◆ TASK TO COMPLETE ◆
Print nothing but the lines below starting at the line that holds "[214,360,233,370] it's ->" and ending at the line that holds "[368,317,593,331] // you", including both, each exactly as written.
*** DATASET Section Begins ***
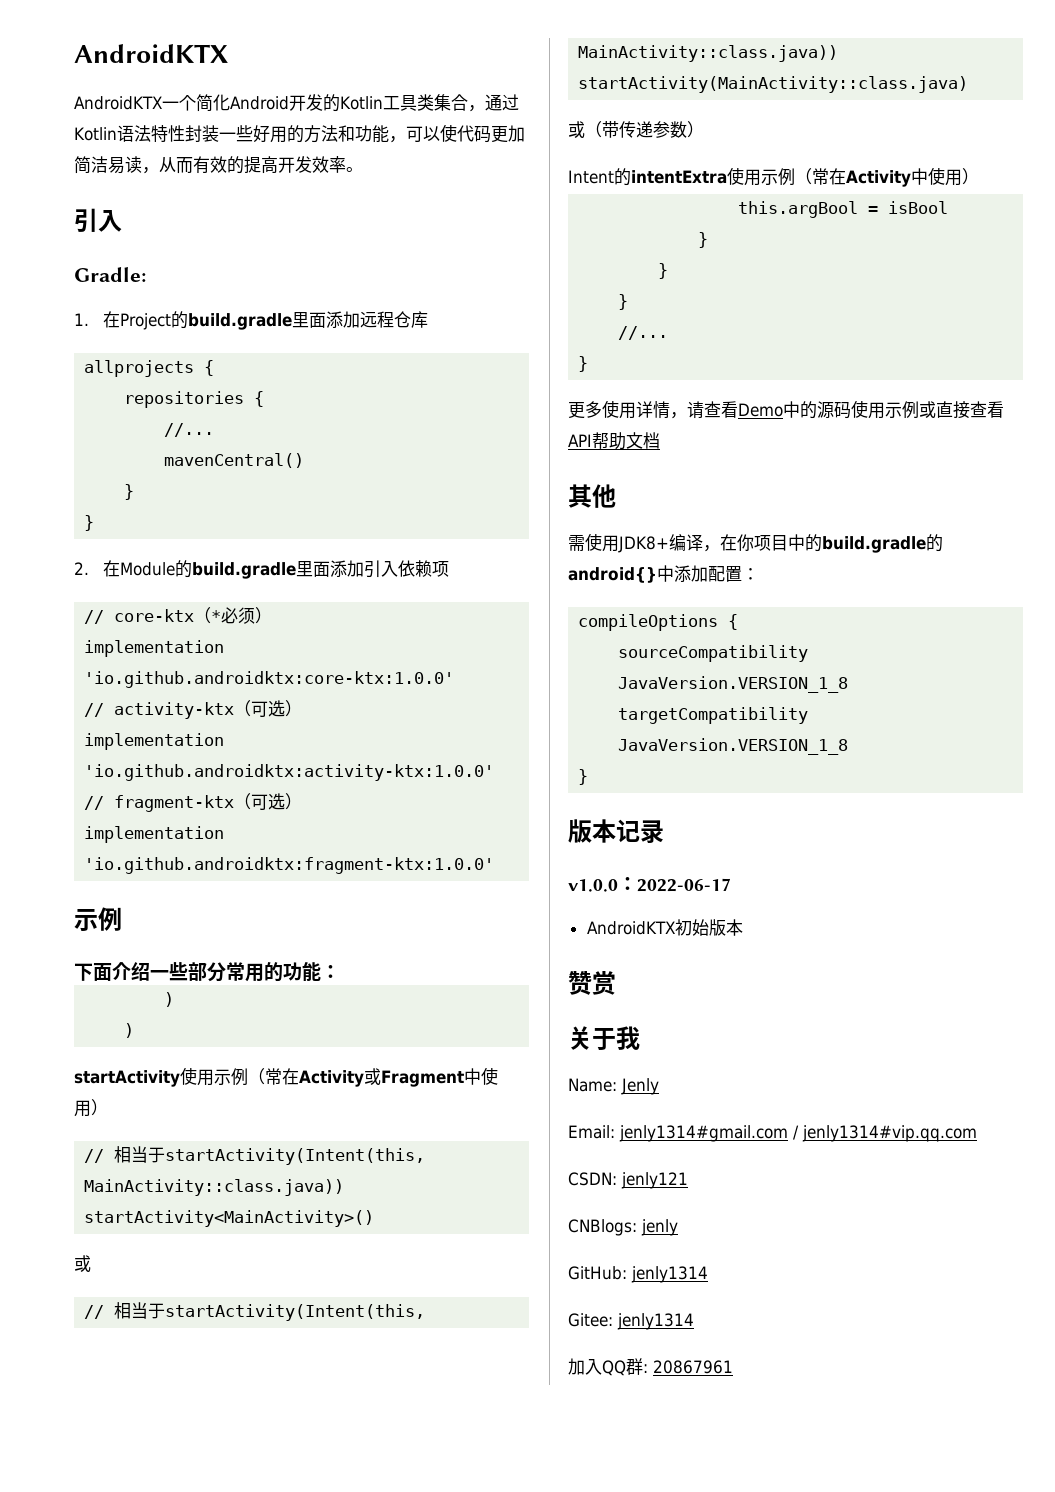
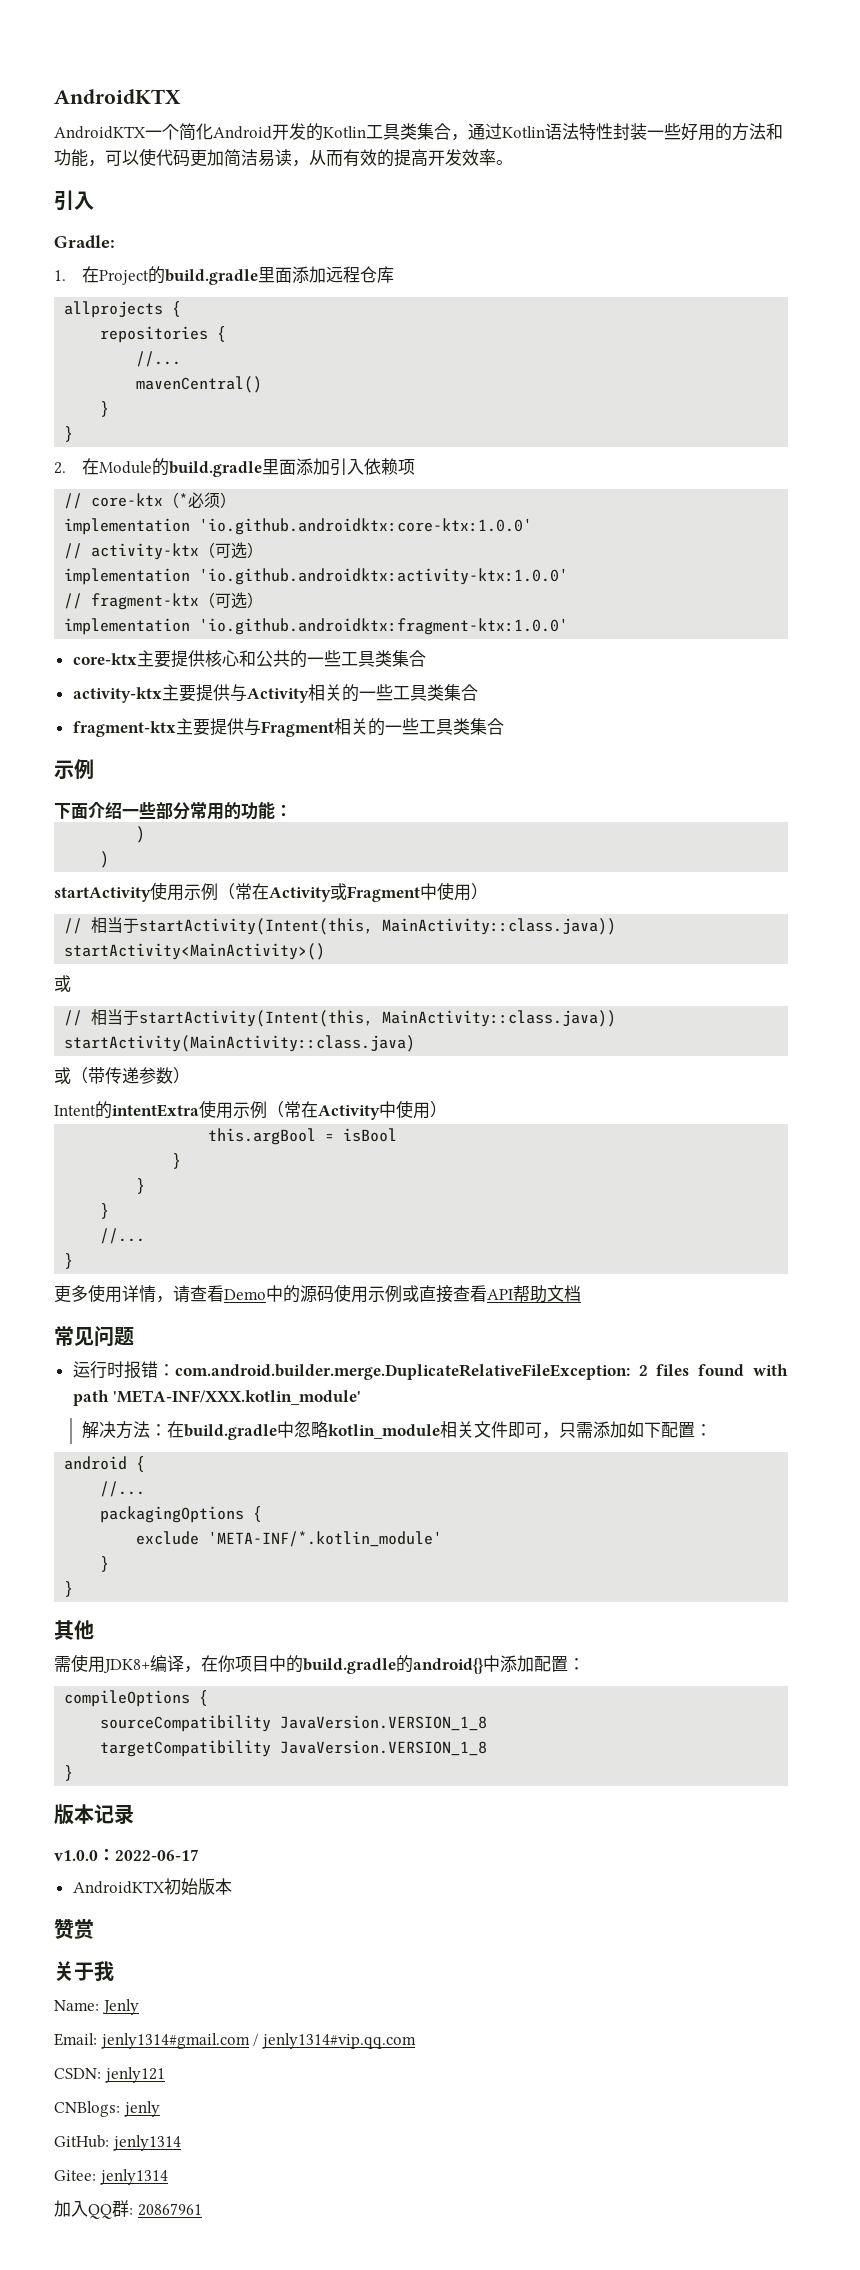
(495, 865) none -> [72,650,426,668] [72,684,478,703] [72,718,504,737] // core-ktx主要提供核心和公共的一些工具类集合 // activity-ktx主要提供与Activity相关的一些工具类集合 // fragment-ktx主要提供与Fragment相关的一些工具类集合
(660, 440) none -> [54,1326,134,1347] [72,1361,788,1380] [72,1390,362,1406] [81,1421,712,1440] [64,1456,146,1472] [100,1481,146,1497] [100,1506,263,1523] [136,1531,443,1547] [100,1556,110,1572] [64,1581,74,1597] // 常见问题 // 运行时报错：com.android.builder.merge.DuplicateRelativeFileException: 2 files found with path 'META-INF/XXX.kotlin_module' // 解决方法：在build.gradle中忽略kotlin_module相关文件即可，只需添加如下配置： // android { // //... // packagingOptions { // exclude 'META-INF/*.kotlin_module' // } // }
*** DATASET Section Ends ***
*** DATASET Section Begins ***
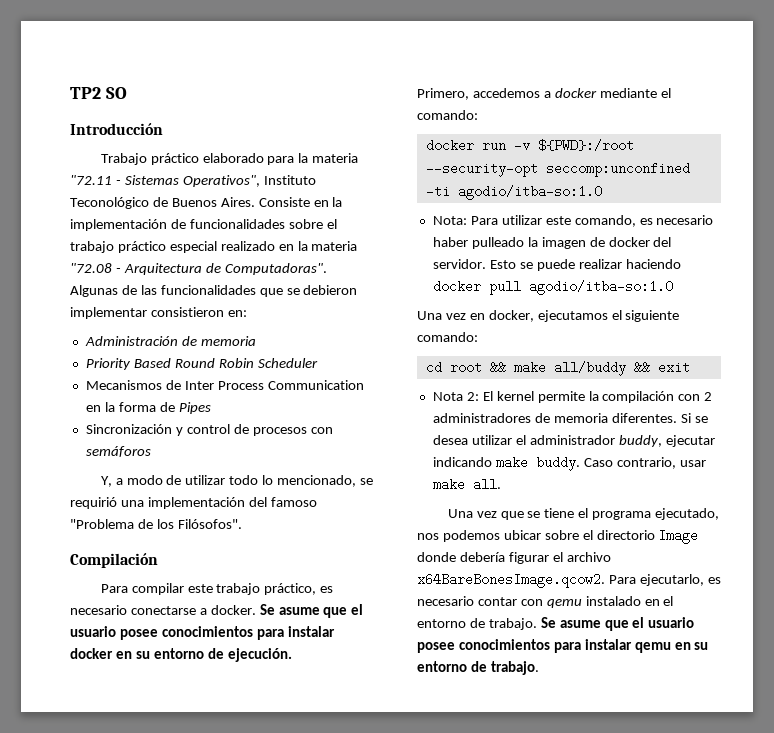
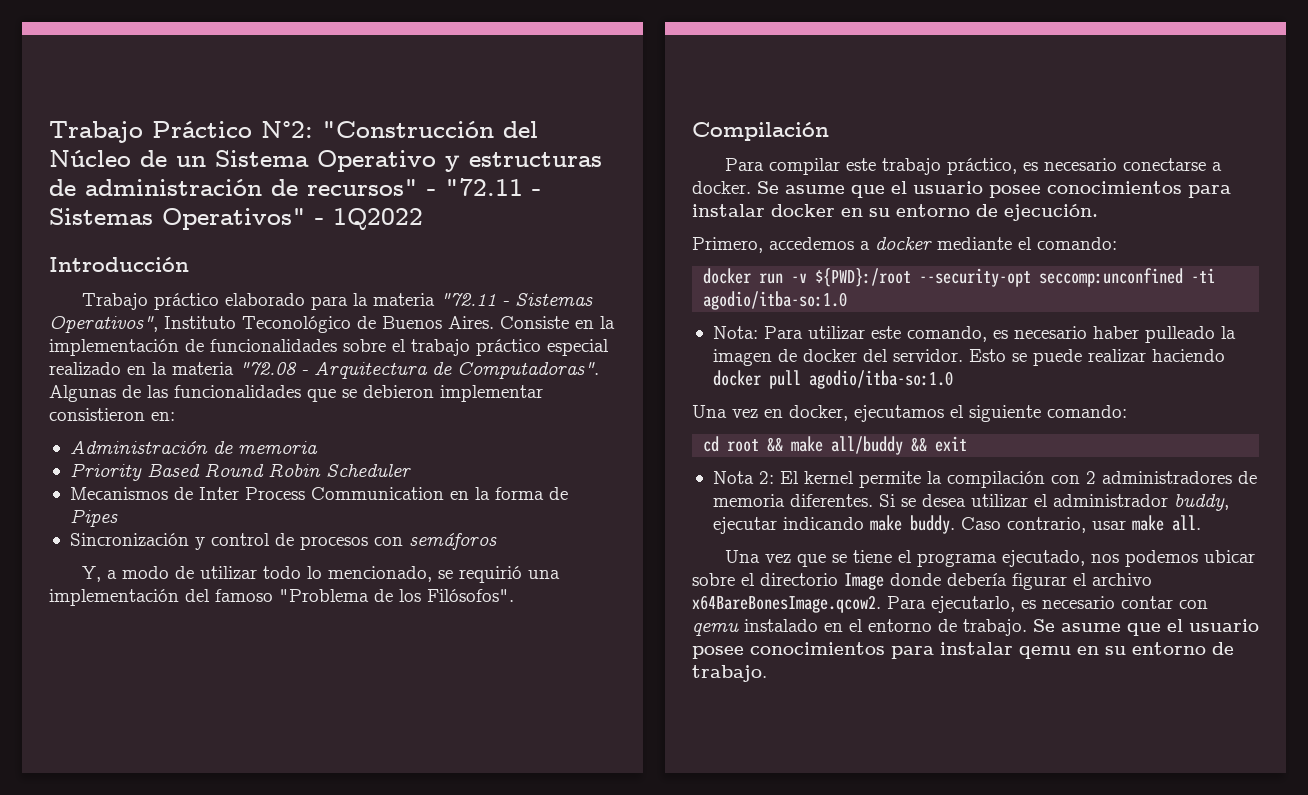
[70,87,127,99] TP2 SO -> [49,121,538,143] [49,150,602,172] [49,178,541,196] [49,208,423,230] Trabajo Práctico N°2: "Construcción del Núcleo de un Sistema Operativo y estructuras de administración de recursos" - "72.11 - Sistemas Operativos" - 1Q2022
*** DATASET Section Ends ***
*** DATASET Section Begins ***
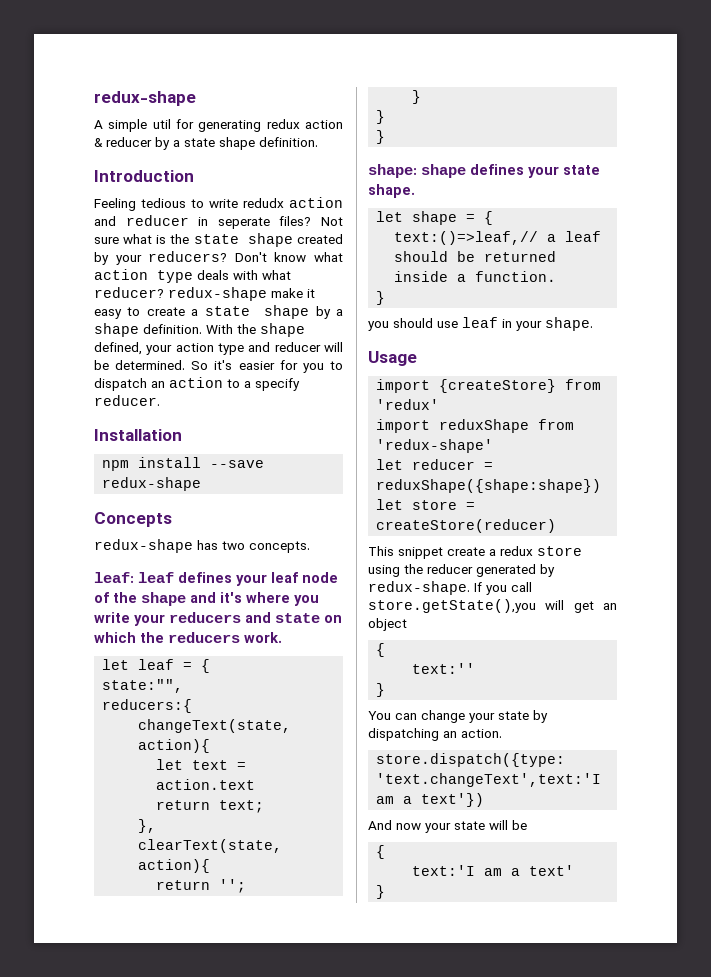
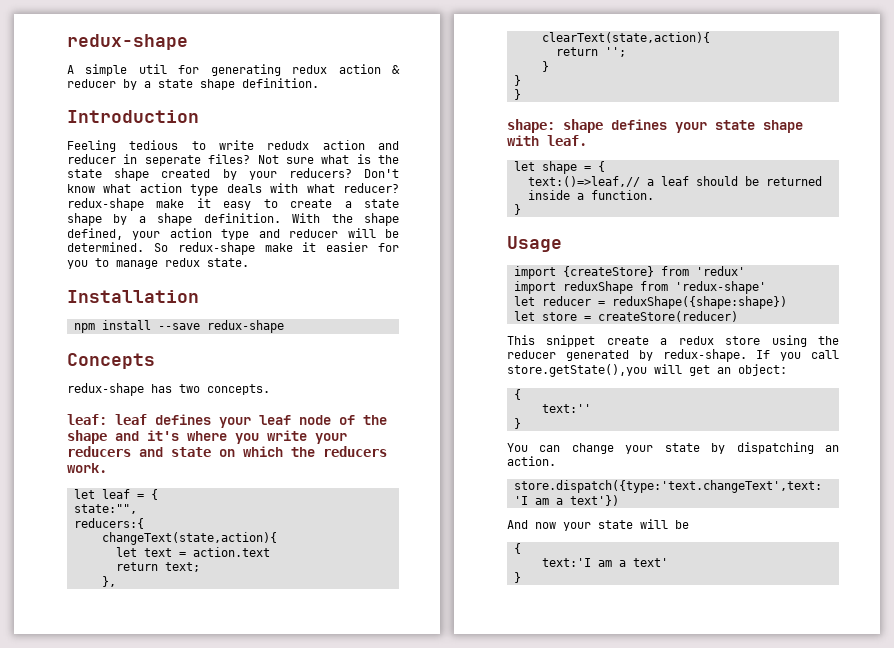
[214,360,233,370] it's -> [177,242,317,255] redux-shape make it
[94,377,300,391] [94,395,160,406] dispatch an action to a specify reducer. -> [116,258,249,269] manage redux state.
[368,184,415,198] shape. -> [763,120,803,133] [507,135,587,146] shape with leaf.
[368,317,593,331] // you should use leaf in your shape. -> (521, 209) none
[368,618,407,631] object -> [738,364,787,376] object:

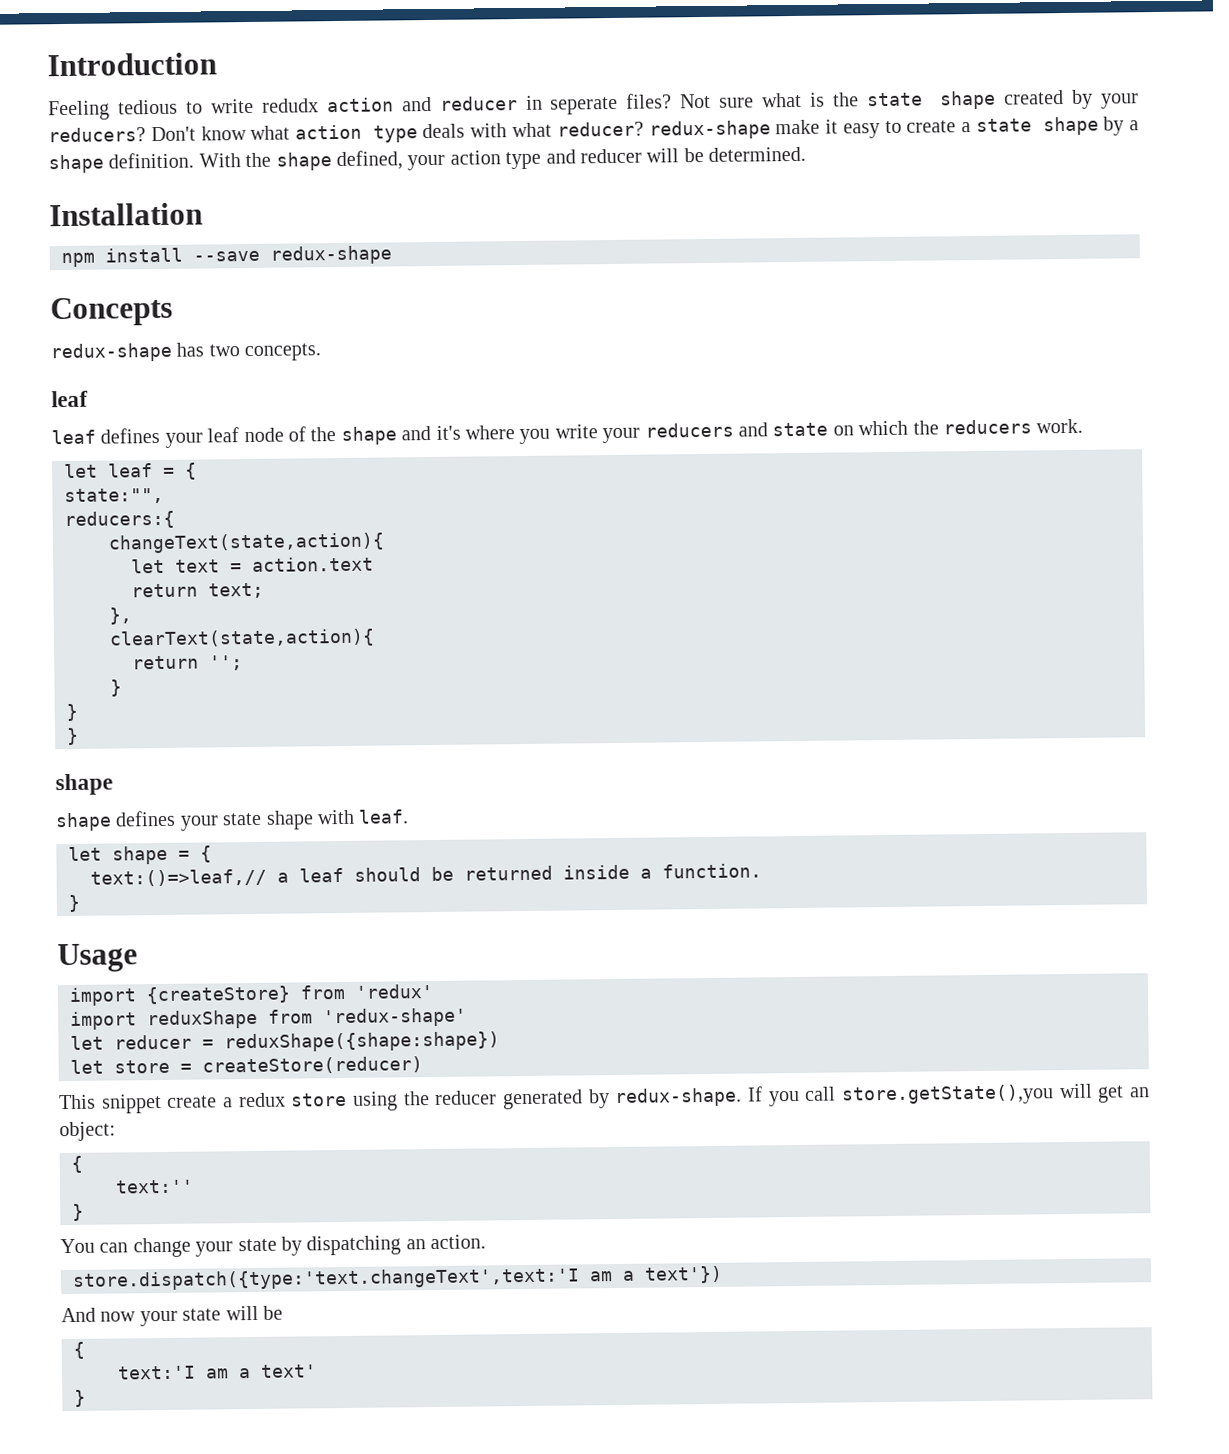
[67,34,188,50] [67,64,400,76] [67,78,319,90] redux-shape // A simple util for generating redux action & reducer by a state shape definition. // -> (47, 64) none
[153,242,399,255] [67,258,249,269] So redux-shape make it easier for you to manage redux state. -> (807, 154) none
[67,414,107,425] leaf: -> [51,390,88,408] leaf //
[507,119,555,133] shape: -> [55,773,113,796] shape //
*** DATASET Section Ends ***
◆ TASK RESULT ◆
[214,360,233,370] it's -> [177,242,317,255] redux-shape make it
[94,377,300,391] [94,395,160,406] dispatch an action to a specify reducer. -> [116,258,249,269] manage redux state.
[368,184,415,198] shape. -> [763,120,803,133] [507,135,587,146] shape with leaf.
[368,317,593,331] // you should use leaf in your shape. -> (521, 209) none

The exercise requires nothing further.